* _Task directions_: Copy out exactly the lines from the first line of the material below through the line containing "2022-04-07 12:00:00 | Low: 69.36 -> 138.72", and nothing beyond them.

(Exercise material)

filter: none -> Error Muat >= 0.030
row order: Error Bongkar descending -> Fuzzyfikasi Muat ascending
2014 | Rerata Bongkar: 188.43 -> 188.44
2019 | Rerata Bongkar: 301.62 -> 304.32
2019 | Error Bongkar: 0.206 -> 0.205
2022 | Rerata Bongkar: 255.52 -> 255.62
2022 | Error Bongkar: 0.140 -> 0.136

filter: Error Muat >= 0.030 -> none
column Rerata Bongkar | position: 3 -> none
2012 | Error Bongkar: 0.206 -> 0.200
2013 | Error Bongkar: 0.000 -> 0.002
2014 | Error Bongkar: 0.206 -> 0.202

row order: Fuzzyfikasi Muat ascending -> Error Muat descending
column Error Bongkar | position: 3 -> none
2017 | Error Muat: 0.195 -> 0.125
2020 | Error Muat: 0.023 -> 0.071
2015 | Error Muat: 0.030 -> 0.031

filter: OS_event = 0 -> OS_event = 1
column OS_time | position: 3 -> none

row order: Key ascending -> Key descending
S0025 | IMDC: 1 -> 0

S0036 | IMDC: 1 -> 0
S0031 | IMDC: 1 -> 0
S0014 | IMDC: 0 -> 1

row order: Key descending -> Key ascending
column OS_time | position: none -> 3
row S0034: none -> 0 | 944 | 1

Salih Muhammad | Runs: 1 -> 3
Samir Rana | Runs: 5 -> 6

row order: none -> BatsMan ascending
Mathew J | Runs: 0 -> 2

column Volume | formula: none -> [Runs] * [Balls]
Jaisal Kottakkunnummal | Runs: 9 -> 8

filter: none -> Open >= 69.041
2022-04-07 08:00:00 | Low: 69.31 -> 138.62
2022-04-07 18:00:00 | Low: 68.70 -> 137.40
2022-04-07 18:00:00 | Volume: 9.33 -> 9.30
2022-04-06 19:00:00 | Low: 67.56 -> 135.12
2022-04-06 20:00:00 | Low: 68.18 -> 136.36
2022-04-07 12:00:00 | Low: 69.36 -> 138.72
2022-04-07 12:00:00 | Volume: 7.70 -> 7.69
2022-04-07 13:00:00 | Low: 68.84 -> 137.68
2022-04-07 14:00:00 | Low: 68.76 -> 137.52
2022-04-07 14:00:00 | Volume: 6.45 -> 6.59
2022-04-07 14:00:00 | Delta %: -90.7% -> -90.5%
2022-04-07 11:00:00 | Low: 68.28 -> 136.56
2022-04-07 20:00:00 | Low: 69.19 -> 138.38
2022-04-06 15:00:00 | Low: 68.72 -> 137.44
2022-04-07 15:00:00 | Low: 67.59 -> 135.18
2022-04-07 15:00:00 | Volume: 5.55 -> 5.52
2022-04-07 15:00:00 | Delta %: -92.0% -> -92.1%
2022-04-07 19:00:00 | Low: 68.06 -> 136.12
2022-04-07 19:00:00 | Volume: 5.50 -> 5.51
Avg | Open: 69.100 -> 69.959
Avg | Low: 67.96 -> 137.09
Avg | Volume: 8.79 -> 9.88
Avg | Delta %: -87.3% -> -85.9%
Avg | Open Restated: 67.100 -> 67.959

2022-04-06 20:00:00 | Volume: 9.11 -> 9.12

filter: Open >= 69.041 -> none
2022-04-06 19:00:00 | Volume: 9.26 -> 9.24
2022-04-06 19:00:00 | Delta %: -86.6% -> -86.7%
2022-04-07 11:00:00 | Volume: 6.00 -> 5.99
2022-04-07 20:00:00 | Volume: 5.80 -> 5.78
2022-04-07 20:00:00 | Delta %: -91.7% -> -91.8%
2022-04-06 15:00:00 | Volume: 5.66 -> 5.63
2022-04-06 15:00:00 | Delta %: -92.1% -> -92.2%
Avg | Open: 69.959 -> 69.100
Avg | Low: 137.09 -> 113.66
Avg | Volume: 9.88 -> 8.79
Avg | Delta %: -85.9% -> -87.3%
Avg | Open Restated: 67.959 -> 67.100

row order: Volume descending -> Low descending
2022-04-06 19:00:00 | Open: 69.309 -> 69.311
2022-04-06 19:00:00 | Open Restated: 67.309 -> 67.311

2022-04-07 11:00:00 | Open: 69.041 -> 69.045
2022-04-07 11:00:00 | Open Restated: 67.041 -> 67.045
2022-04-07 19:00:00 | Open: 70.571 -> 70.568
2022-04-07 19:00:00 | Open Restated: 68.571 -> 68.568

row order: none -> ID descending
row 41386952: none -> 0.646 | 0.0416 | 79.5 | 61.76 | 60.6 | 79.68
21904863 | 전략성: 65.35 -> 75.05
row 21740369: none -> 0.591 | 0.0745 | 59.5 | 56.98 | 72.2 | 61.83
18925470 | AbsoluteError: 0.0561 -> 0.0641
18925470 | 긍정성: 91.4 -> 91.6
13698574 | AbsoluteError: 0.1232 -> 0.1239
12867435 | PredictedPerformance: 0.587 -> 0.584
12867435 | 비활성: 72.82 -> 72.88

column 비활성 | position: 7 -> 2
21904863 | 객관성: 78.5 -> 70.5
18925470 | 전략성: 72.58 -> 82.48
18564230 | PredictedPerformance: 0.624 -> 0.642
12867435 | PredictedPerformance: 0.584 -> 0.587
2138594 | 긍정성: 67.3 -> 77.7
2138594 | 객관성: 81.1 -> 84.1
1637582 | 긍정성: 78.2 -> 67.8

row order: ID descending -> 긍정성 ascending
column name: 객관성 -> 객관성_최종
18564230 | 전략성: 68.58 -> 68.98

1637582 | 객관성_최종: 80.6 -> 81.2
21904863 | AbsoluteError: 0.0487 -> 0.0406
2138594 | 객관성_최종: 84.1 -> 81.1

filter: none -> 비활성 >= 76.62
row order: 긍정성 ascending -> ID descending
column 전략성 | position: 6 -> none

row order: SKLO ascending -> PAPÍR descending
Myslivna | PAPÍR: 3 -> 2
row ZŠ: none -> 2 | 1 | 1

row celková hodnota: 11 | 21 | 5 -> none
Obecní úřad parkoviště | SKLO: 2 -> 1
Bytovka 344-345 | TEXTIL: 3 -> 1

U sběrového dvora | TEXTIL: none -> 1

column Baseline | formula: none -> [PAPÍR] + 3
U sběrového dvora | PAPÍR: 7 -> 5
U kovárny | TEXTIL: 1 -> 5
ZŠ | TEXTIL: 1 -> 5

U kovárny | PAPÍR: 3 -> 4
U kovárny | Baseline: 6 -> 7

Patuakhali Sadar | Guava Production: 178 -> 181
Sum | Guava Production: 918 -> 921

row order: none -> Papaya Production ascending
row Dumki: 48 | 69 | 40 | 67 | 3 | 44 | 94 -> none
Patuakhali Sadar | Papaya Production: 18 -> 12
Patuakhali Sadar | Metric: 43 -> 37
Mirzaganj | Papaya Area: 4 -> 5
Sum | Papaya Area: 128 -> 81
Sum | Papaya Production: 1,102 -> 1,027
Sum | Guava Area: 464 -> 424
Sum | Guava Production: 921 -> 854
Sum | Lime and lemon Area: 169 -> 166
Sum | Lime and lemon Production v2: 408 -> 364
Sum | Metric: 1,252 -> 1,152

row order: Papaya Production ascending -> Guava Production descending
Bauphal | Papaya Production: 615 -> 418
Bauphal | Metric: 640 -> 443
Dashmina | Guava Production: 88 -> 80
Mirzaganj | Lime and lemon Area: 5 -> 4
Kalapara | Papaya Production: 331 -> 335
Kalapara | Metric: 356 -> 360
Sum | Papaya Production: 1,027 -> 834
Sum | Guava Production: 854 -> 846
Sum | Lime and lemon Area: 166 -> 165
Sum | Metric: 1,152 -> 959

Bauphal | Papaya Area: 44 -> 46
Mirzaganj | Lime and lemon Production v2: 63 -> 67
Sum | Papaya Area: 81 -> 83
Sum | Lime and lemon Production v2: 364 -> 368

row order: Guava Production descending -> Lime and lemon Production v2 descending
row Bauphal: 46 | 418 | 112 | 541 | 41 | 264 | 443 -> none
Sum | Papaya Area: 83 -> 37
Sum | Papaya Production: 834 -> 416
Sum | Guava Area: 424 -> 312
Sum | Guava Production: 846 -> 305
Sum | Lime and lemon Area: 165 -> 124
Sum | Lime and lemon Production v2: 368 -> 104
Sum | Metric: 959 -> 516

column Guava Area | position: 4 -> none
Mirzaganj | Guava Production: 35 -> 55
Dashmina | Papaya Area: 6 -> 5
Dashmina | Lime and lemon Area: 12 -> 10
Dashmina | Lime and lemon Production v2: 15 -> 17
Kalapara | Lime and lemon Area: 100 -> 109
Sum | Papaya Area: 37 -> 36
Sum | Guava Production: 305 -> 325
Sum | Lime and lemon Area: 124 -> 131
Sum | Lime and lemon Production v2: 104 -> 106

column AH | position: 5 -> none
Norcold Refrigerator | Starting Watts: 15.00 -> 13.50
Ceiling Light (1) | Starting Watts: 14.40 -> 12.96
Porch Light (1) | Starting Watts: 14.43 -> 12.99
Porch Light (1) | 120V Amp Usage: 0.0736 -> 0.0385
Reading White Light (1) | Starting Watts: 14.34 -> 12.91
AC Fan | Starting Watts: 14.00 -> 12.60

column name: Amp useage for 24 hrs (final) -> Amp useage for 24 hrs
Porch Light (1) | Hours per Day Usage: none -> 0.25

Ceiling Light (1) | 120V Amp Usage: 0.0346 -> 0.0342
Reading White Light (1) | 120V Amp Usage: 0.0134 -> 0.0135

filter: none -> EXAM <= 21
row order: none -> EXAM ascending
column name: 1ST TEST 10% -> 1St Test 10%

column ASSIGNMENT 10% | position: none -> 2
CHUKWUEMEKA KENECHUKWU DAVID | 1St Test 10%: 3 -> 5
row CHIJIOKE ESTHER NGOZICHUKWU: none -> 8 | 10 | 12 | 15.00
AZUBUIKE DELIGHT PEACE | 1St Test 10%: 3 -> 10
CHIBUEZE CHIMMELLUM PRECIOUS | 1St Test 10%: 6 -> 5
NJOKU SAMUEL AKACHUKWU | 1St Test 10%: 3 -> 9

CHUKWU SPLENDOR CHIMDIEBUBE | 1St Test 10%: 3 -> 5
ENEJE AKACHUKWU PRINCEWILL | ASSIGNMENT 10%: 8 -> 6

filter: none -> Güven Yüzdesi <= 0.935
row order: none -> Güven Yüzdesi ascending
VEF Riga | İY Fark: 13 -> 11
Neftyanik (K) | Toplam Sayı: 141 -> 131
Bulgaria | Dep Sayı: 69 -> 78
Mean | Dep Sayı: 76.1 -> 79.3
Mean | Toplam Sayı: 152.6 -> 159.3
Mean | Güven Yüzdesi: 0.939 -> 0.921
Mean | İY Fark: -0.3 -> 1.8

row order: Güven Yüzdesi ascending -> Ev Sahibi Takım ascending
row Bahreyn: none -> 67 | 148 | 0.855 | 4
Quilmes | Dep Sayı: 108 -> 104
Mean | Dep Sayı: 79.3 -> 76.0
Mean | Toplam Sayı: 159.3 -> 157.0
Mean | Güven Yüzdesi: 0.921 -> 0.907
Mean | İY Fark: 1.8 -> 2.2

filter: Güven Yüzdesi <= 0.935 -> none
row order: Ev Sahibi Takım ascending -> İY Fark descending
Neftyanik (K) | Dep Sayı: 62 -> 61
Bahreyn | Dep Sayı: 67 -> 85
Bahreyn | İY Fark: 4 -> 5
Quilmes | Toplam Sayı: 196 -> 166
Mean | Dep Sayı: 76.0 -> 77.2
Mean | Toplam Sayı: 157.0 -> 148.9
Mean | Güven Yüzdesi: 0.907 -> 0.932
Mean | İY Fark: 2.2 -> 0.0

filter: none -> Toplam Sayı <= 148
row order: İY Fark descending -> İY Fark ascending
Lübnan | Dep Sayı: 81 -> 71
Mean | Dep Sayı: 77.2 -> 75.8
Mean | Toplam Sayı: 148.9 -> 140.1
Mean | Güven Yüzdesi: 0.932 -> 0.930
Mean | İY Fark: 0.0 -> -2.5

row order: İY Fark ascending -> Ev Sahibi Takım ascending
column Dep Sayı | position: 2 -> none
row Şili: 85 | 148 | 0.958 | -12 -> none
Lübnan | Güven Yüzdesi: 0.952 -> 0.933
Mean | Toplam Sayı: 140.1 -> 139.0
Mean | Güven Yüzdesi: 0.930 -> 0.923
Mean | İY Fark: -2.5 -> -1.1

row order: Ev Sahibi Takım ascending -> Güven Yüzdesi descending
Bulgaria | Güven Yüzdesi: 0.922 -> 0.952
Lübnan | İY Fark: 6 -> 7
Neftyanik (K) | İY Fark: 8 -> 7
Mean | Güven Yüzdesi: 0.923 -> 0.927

(End Exercise material)

* _The completed task_:
filter: none -> Error Muat >= 0.030
row order: Error Bongkar descending -> Fuzzyfikasi Muat ascending
2014 | Rerata Bongkar: 188.43 -> 188.44
2019 | Rerata Bongkar: 301.62 -> 304.32
2019 | Error Bongkar: 0.206 -> 0.205
2022 | Rerata Bongkar: 255.52 -> 255.62
2022 | Error Bongkar: 0.140 -> 0.136

filter: Error Muat >= 0.030 -> none
column Rerata Bongkar | position: 3 -> none
2012 | Error Bongkar: 0.206 -> 0.200
2013 | Error Bongkar: 0.000 -> 0.002
2014 | Error Bongkar: 0.206 -> 0.202

row order: Fuzzyfikasi Muat ascending -> Error Muat descending
column Error Bongkar | position: 3 -> none
2017 | Error Muat: 0.195 -> 0.125
2020 | Error Muat: 0.023 -> 0.071
2015 | Error Muat: 0.030 -> 0.031

filter: OS_event = 0 -> OS_event = 1
column OS_time | position: 3 -> none

row order: Key ascending -> Key descending
S0025 | IMDC: 1 -> 0

S0036 | IMDC: 1 -> 0
S0031 | IMDC: 1 -> 0
S0014 | IMDC: 0 -> 1

row order: Key descending -> Key ascending
column OS_time | position: none -> 3
row S0034: none -> 0 | 944 | 1

Salih Muhammad | Runs: 1 -> 3
Samir Rana | Runs: 5 -> 6

row order: none -> BatsMan ascending
Mathew J | Runs: 0 -> 2

column Volume | formula: none -> [Runs] * [Balls]
Jaisal Kottakkunnummal | Runs: 9 -> 8

filter: none -> Open >= 69.041
2022-04-07 08:00:00 | Low: 69.31 -> 138.62
2022-04-07 18:00:00 | Low: 68.70 -> 137.40
2022-04-07 18:00:00 | Volume: 9.33 -> 9.30
2022-04-06 19:00:00 | Low: 67.56 -> 135.12
2022-04-06 20:00:00 | Low: 68.18 -> 136.36
2022-04-07 12:00:00 | Low: 69.36 -> 138.72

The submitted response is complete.